Dostlar, alır ve çıkarırlarmış her şeyin herkesin arasından düzlüğe bizi. Yukarı çıkartmaya gücü yetmediğinde daha aşağılara düşülmesine asla de vermezmiş dostlar. Eski dostluklar elbette bir başkaymış ama yıllar ilerledikçe, olgunlaştıkça insanoğlu daha seçici davranırmış dost seçiminde. En yeni dostlar bu yüzden daha özelmiş hayatımızda. Ne çocuk acemiliğinin ne gençliğin körpe heyecanının gölgesi bulunmazmış son dost seçimlerinde.
DOSTLUKLARI DEVAM ETTİRME ÇABASI
1980 öncesi İstanbul’da üniversite de okuyan bir avuç Kahramanmaraşlıydık. Okul bittikten sonra çoğumuz memlekete dönerken bazılarımız İstanbul’da kaldı. Gerek Kahramanmaraş da gerekse İstanbul’da yaşayan dostlarımız yoğun iş yükünün altında ezilip kaldığımız için bir birimizi ciddi anlamda ihmal eder olmuştuk. Durumun vahametini anlayan Kahramanmaraş Ticaret ve Sanayi Odası Meclis Başkanı Sayın Şahin Balcıoğlu kardeşimiz bizleri senede bir gün de olsa Kahramanmaraş’ta bir araya getirme kararı aldı. Sayın Sedat Saygılı kardeşimiz ise ‘Biz 80 öncesiyiz’ isimli bir site (gurup) oluşturdu. Oluşturulan sitede, ‘her biri başka bir yerde yaşayan dostların anlık olarak haberleşmesi sağlandı. Dostların senede bir gün de olsa bir araya gelmesi, eski günlerin yâd edilmesi, hanımefendilerin ve çocukların birbirlerini tanımaları açısından çok anlamlıydı.

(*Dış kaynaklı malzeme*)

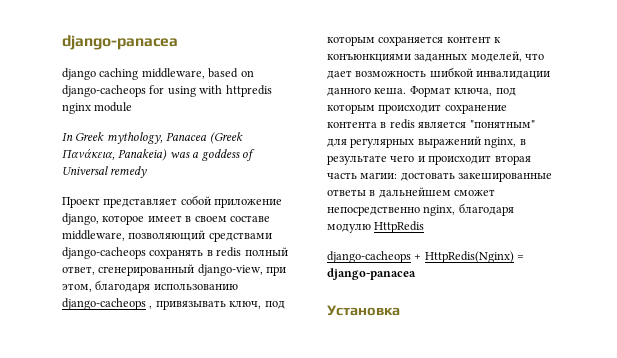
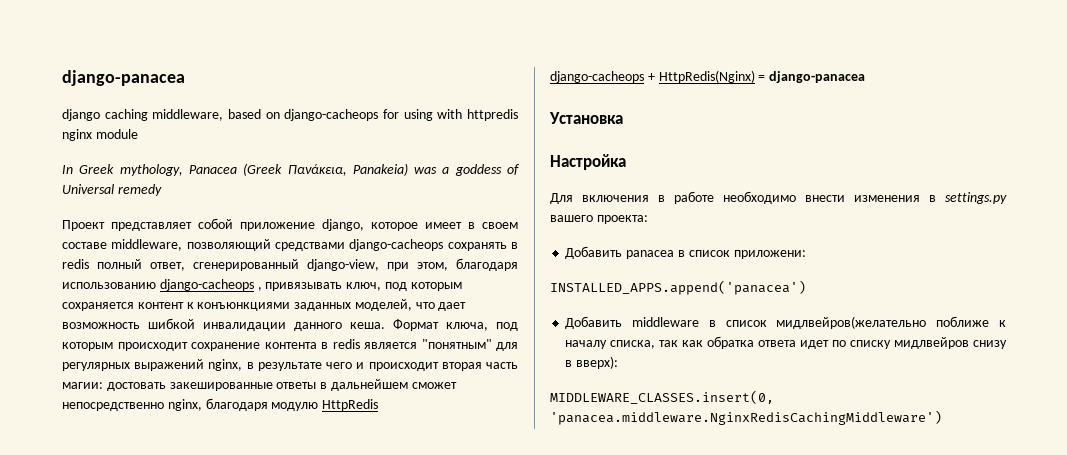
(400, 310) none -> [550,154,626,170] [550,191,1007,204] [550,215,648,224] [565,246,806,259] [550,280,806,295] [565,316,1006,329] [565,336,1007,349] [565,356,619,369] [550,390,774,404] [550,410,942,425] // Настройка // Для включения в работе необходимо внести изменения в settings.py вашего проекта: // Добавить panacea в список приложени: // INSTALLED_APPS.append('panacea') // Добавить middleware в список мидлвейров(желательно поближе к началу списка, так как обратка ответа идет по списку мидлвейров снизу в вверх): // MIDDLEWARE_CLASSES.insert(0, 'panacea.middleware.NginxRedisCachingMiddleware')

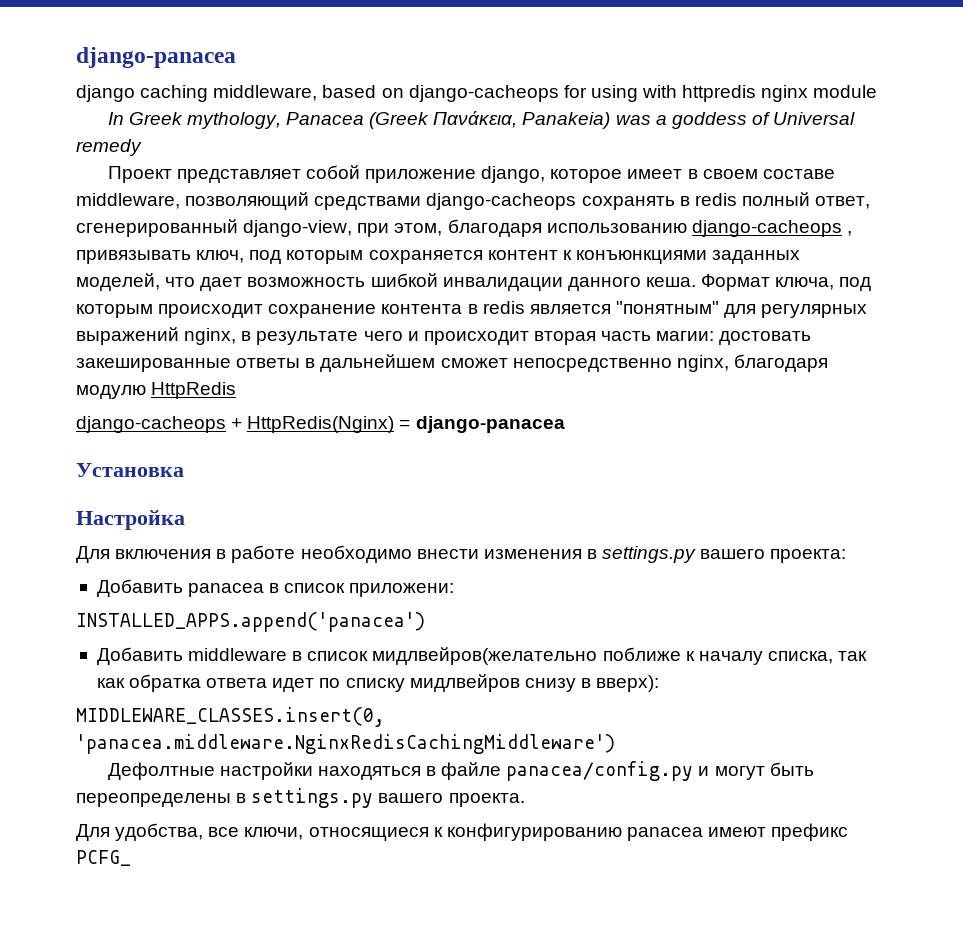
(942, 417) none -> [107,761,814,781] [76,788,525,808] [76,823,849,841] [76,850,131,866] // Дефолтные настройки находяться в файле panacea/config.py и могут быть переопределены в settings.py вашего проекта. // Для удобства, все ключи, относящиеся к конфигурированию panacea имеют префикс PCFG_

Sayın Şahin Balcıoğlu dostların büyük bir bölümünü 1 Temmuz Pazar günü Kahramanmaraş’ta bir araya getirdi. Bırakın İstanbul’da yaşayan dostların hasretini aynı şehirde yaşamamıza rağmen aylarca birbirimizi görmediğimiz, sesini duymadığımız dostlarımızla bir gün boyunca bir arada bulunmak gerçekten mutluluk vericiydi. Eski günler konuşuldu. Eski sevdalar yeniden yaşandı. Gün boyunca hiç kimse birbirinde kusur aramadan yan yana oturduğu gibi gün sonunda kusur bulmadan kucaklaşarak ayrılmasını bildi. Dostlukların yaşaması adına maddi ve manevi hiçbir fedakârlıktan kaçınmayan başta Sayın Şahin Balcıoğlu’na, Sayın Tahsin Sağlam’a ve Cahit Paksoy’a ve tüm dostlara şükranlarımı sunuyorum. İyi ki varsınız…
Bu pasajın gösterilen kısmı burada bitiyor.